他不紧不慢的打开扇子,并遮掩在了眉骨处,抬头看了看西边的夕阳,然后叹了一口气道:“今日果然是个好天气,只可惜没有好心情啊……”
可对面的一个人正盯着他看,好象已经看了半天一样。
两只眼睛即使用石块扔过去,都不会眨一下眼皮。
原来是开粮食行的陈大彪的儿子陈晓风,刚从外面贩马回来。
脚还没踏入粮食行的门槛,就先看到了若有心事的宋景。
宋景也正好看见了陈晓风,脸上立刻微微一笑,已没有了刚才喟然叹息的模样。
但他没有去理睬陈晓风,转瞬笑过之后,就更没有看过陈晓风一眼。
只有陈晓风可以盯着他看上半天,他其实却一眼都懒的看。
如果看他一眼,那除非是自己正好看错了他,把陈晓风看成了陈大彪。
陈晓风跟他爹陈大彪不一样,天生有反骨,对宋记钱庄有种天生的憎恶。
“老楚,你家的那楚琼小姐呢?”
楚业群把眼睛闭了起来,夕阳已经躲进了霞光里。
门口的两根红拐杖,他分别慢悠悠的拿在手里,然后从一木凳上撑了起来,他准备往里走。
并不是门口太小,他怕会碍着进来喝酒的客人,何况他早已看到了宋景晃悠悠的影子。
“我那远房侄女,来无影去无踪,我怎么会知道她在哪里?”
“昨日你不是说她来了?”
“来了?来了我也管不着啊!”
“我还欠她几个瓷器钱!”
“她早不开瓷器了,宋公子你也欠的太长了吧?”
“我跟她的事情,不是你这个没了腿的瘸子能懂的!”
“你!实话告诉你,楚琼她来了,不过我楚业群现在后悔了,除非你再多加一千两银子!”
“一千两,这一千两银子都够你养老了,你也够黑心的!”
“你宋记钱庄的钱就不黑心吗?这还不是跟你老爹宋天萧和你学的!”
“这跟你楚大瘸子有关系?”
宋景的嘴际在讪笑,不过微微带着苦涩,他手里的折扇,被他轻轻一甩,借着空气的碰撞,发出浑厚的声响。

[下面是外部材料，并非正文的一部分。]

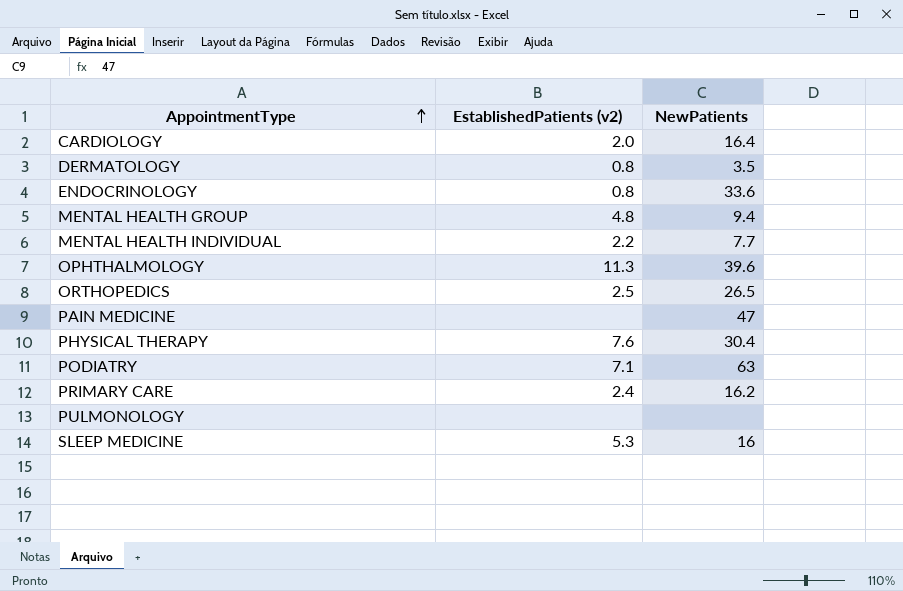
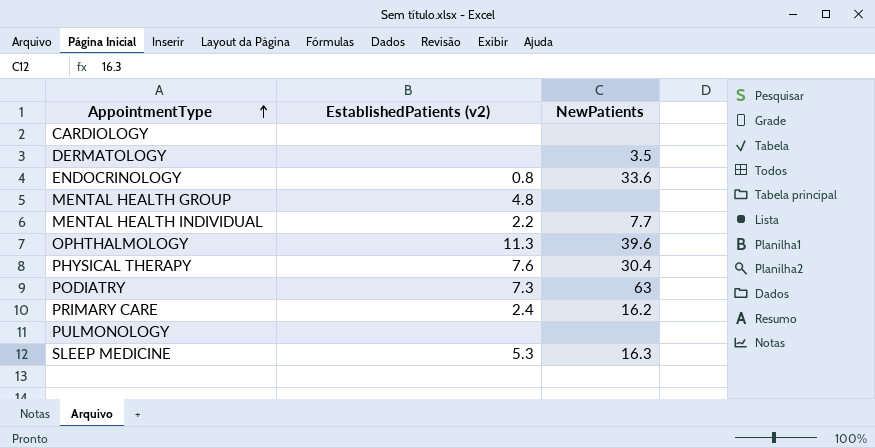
row ORTHOPEDICS: 2.5 | 26.5 -> none
row PAIN MEDICINE: none | 47 -> none
CARDIOLOGY | EstablishedPatients (v2): 2.0 -> none
CARDIOLOGY | NewPatients: 16.4 -> none
DERMATOLOGY | EstablishedPatients (v2): 0.8 -> none
MENTAL HEALTH GROUP | NewPatients: 9.4 -> none
PODIATRY | EstablishedPatients (v2): 7.1 -> 7.3
SLEEP MEDICINE | NewPatients: 16 -> 16.3

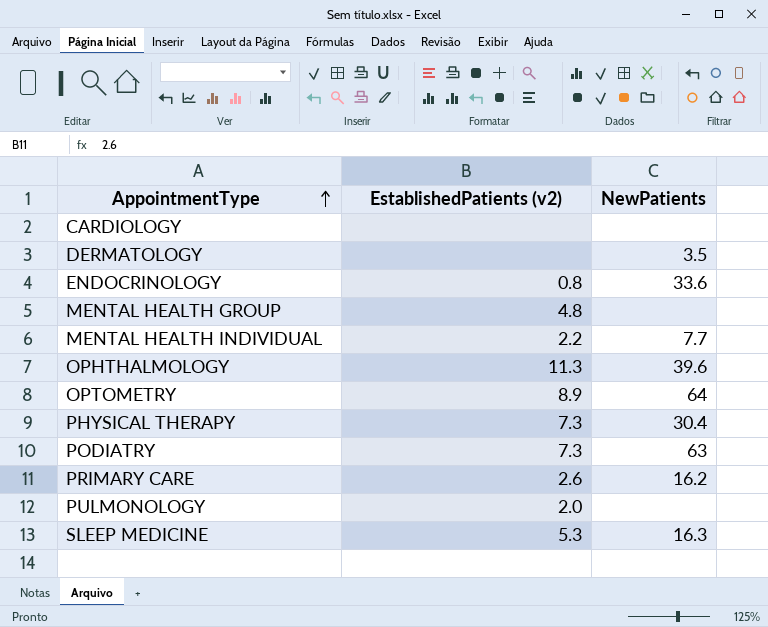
row OPTOMETRY: none -> 8.9 | 64
PHYSICAL THERAPY | EstablishedPatients (v2): 7.6 -> 7.3
PRIMARY CARE | EstablishedPatients (v2): 2.4 -> 2.6
PULMONOLOGY | EstablishedPatients (v2): none -> 2.0

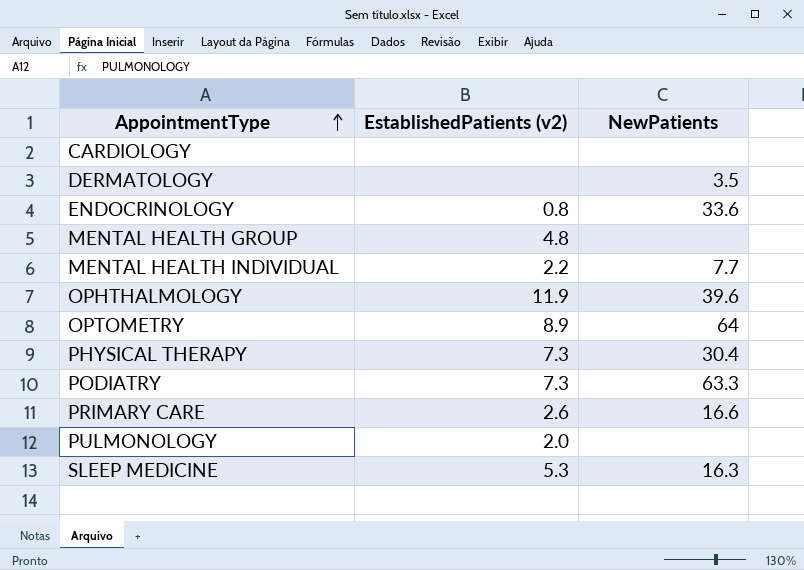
OPHTHALMOLOGY | EstablishedPatients (v2): 11.3 -> 11.9
PODIATRY | NewPatients: 63 -> 63.3
PRIMARY CARE | NewPatients: 16.2 -> 16.6

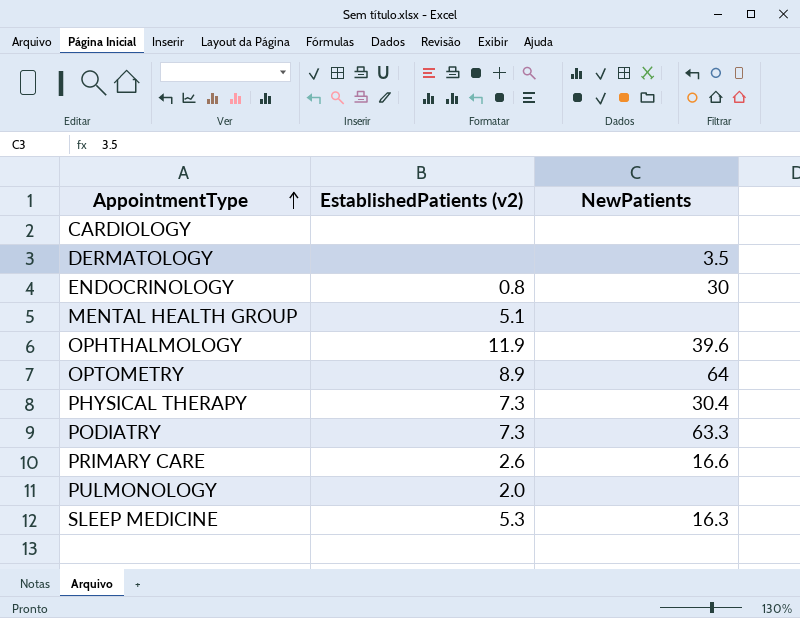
row MENTAL HEALTH INDIVIDUAL: 2.2 | 7.7 -> none
ENDOCRINOLOGY | NewPatients: 33.6 -> 30
MENTAL HEALTH GROUP | EstablishedPatients (v2): 4.8 -> 5.1

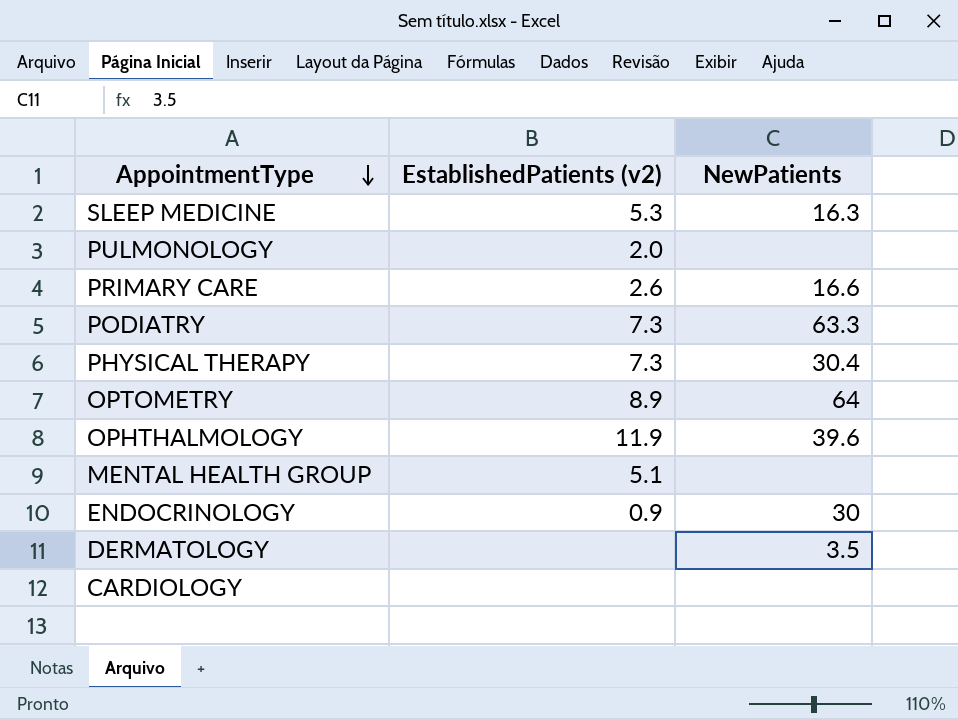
row order: AppointmentType ascending -> AppointmentType descending
ENDOCRINOLOGY | EstablishedPatients (v2): 0.8 -> 0.9

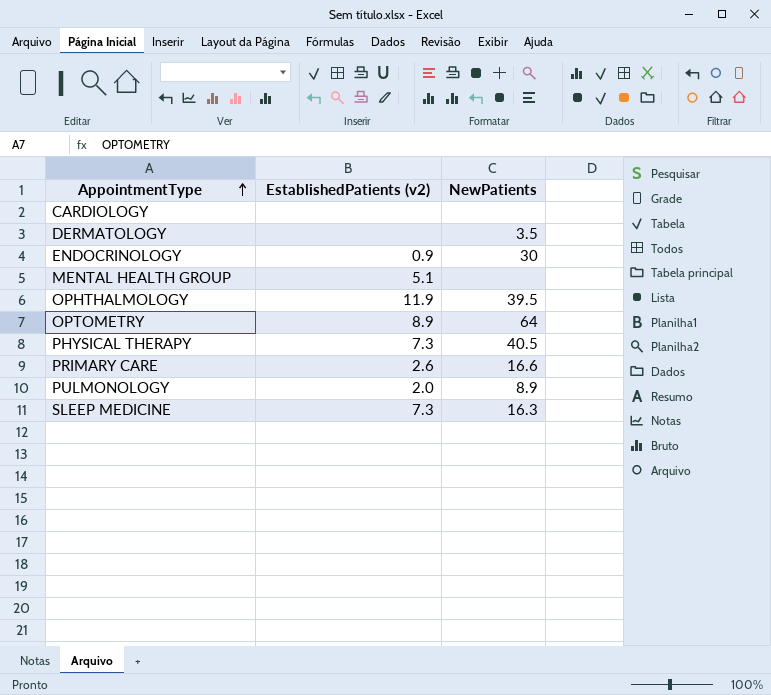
row order: AppointmentType descending -> AppointmentType ascending
row PODIATRY: 7.3 | 63.3 -> none
OPHTHALMOLOGY | NewPatients: 39.6 -> 39.5
PHYSICAL THERAPY | NewPatients: 30.4 -> 40.5
PULMONOLOGY | NewPatients: none -> 8.9
SLEEP MEDICINE | EstablishedPatients (v2): 5.3 -> 7.3

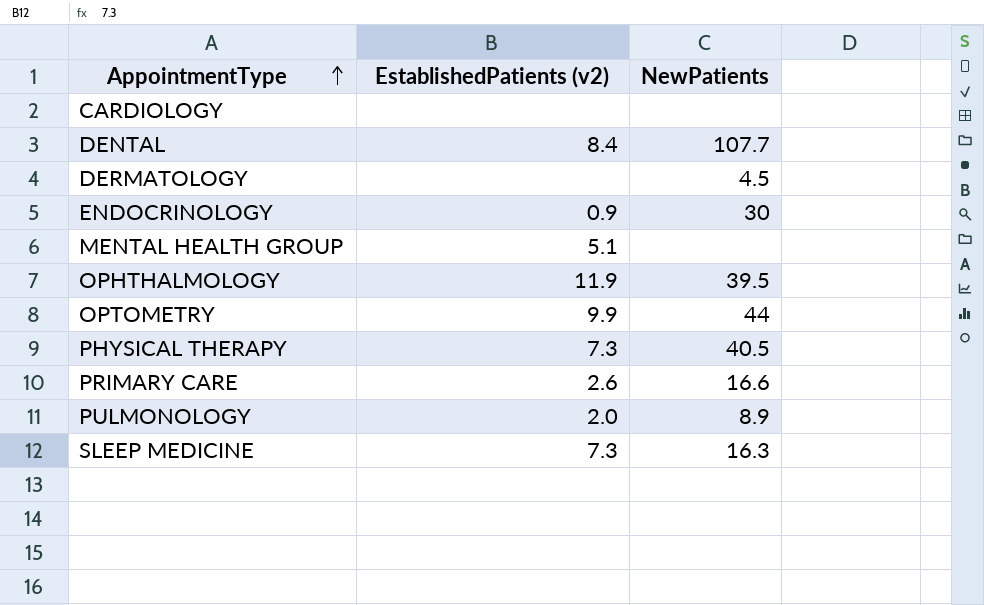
row DENTAL: none -> 8.4 | 107.7
DERMATOLOGY | NewPatients: 3.5 -> 4.5
OPTOMETRY | EstablishedPatients (v2): 8.9 -> 9.9
OPTOMETRY | NewPatients: 64 -> 44

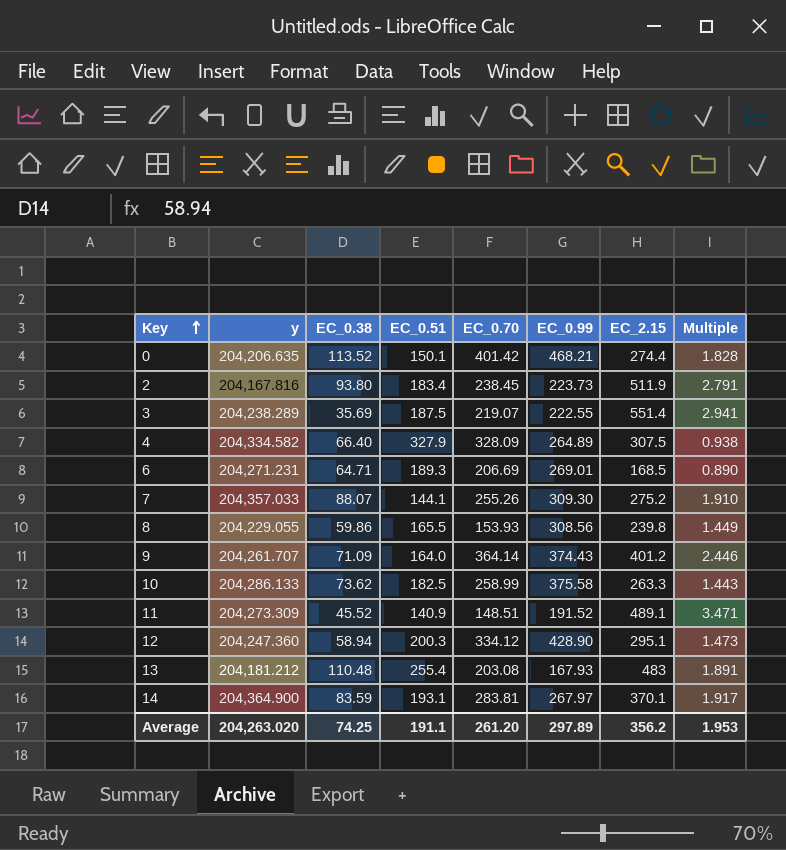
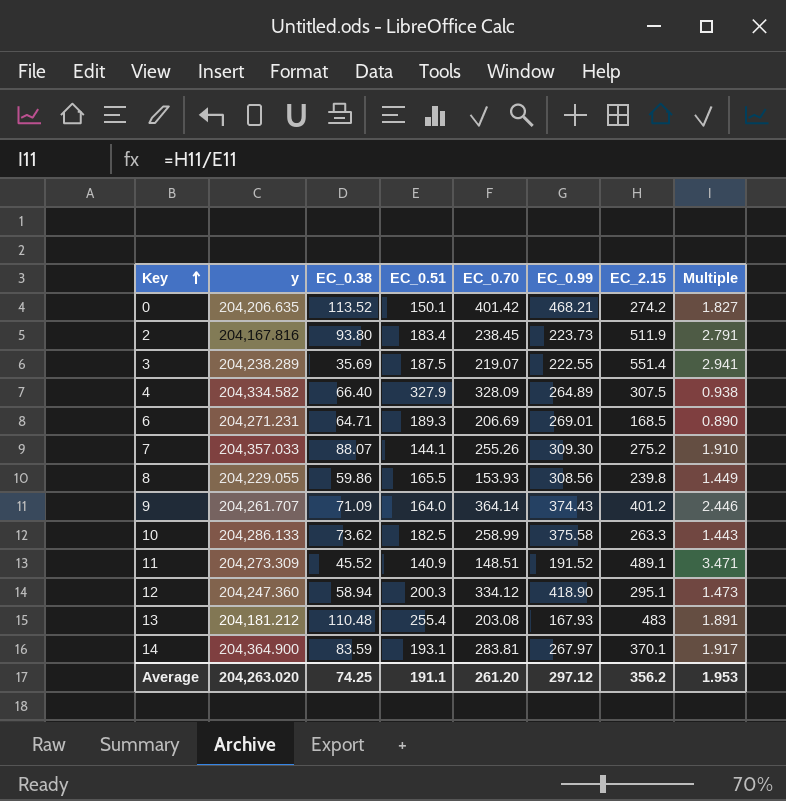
0 | EC_2.15: 274.4 -> 274.2
0 | Multiple: 1.828 -> 1.827
12 | EC_0.99: 428.90 -> 418.90
Average | EC_0.99: 297.89 -> 297.12

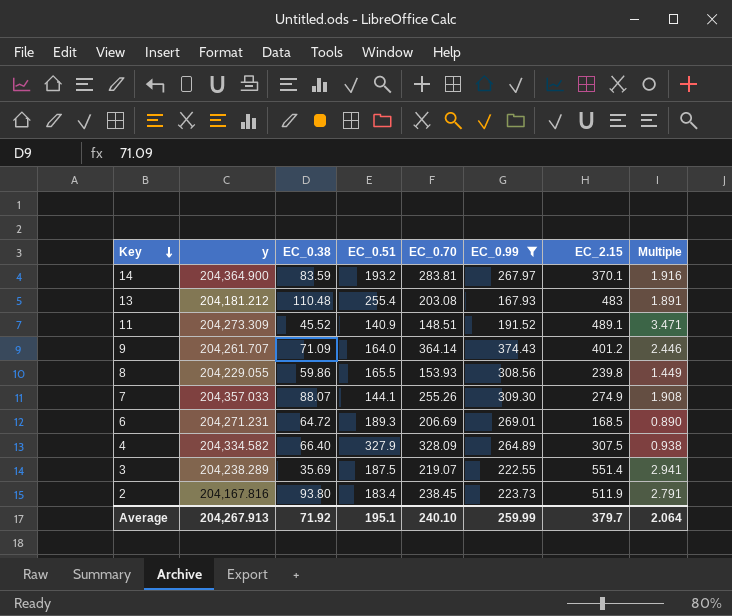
filter: none -> EC_0.99 <= 374.43
row order: Key ascending -> Key descending
14 | EC_0.51: 193.1 -> 193.2
14 | Multiple: 1.917 -> 1.916
7 | EC_2.15: 275.2 -> 274.9
7 | Multiple: 1.910 -> 1.908
6 | EC_0.38: 64.71 -> 64.72
Average | y: 204,263.020 -> 204,267.913
Average | EC_0.38: 74.25 -> 71.92
Average | EC_0.51: 191.1 -> 195.1
Average | EC_0.70: 261.20 -> 240.10
Average | EC_0.99: 297.12 -> 259.99
Average | EC_2.15: 356.2 -> 379.7
Average | Multiple: 1.953 -> 2.064

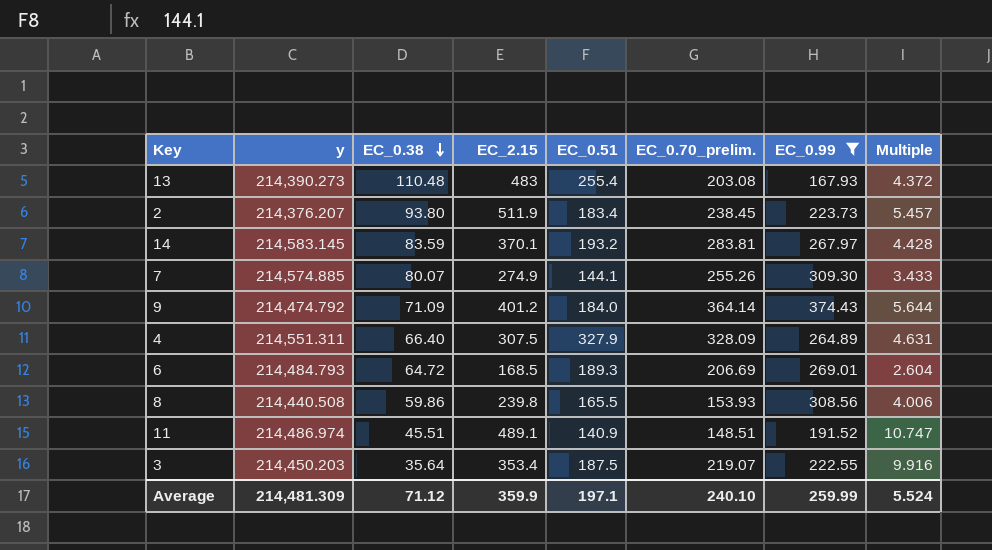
row order: Key descending -> EC_0.38 descending
column EC_2.15 | position: 7 -> 4
column name: EC_0.70 -> EC_0.70_prelim.
column Multiple | formula: [EC_2.15] / [EC_0.51] -> [EC_2.15] / [EC_0.38]
13 | y: 204,181.212 -> 214,390.273
2 | y: 204,167.816 -> 214,376.207
14 | y: 204,364.900 -> 214,583.145
7 | y: 204,357.033 -> 214,574.885
7 | EC_0.38: 88.07 -> 80.07
9 | y: 204,261.707 -> 214,474.792
9 | EC_0.51: 164.0 -> 184.0
4 | y: 204,334.582 -> 214,551.311
6 | y: 204,271.231 -> 214,484.793
8 | y: 204,229.055 -> 214,440.508
11 | y: 204,273.309 -> 214,486.974
11 | EC_0.38: 45.52 -> 45.51
3 | y: 204,238.289 -> 214,450.203
3 | EC_0.38: 35.69 -> 35.64
3 | EC_2.15: 551.4 -> 353.4
Average | y: 204,267.913 -> 214,481.309
Average | EC_0.38: 71.92 -> 71.12
Average | EC_2.15: 379.7 -> 359.9
Average | EC_0.51: 195.1 -> 197.1
Average | Multiple: 2.064 -> 5.524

他的拇指和小指的指甲有点长,但却长的很丰润,与边城的长街一样,即长又带着窄巷的朦胧。
黄昏。
太阳斜照在了长街的盏灯处,彻底把荧火改变了光亮。
楚业群没有说话,他的两根红拐杖依然斜靠在门口。
他的两只眼睛没有在看什么,只看着宋景的背影。
背影是青黑色的,他却穿着一件淡黄色材质高贵的长袍,领衿上镶缀着青丝线,腰上系着红缎带。
不远门口的宋记钱庄几个鎏金大字,被檐花下的笼灯,照的闪花了人的眼睛。
如一个打着盹的老头,在黄昏后被照的惊醒了过来。
长街,也在人影绰绰的脚步声里,开始了灯红酒绿。
浓浓的秋色里,有了初起的苍凉冰轮。
刚洗涤了夕阳的最后残光,静静地悬在西边的枫林处。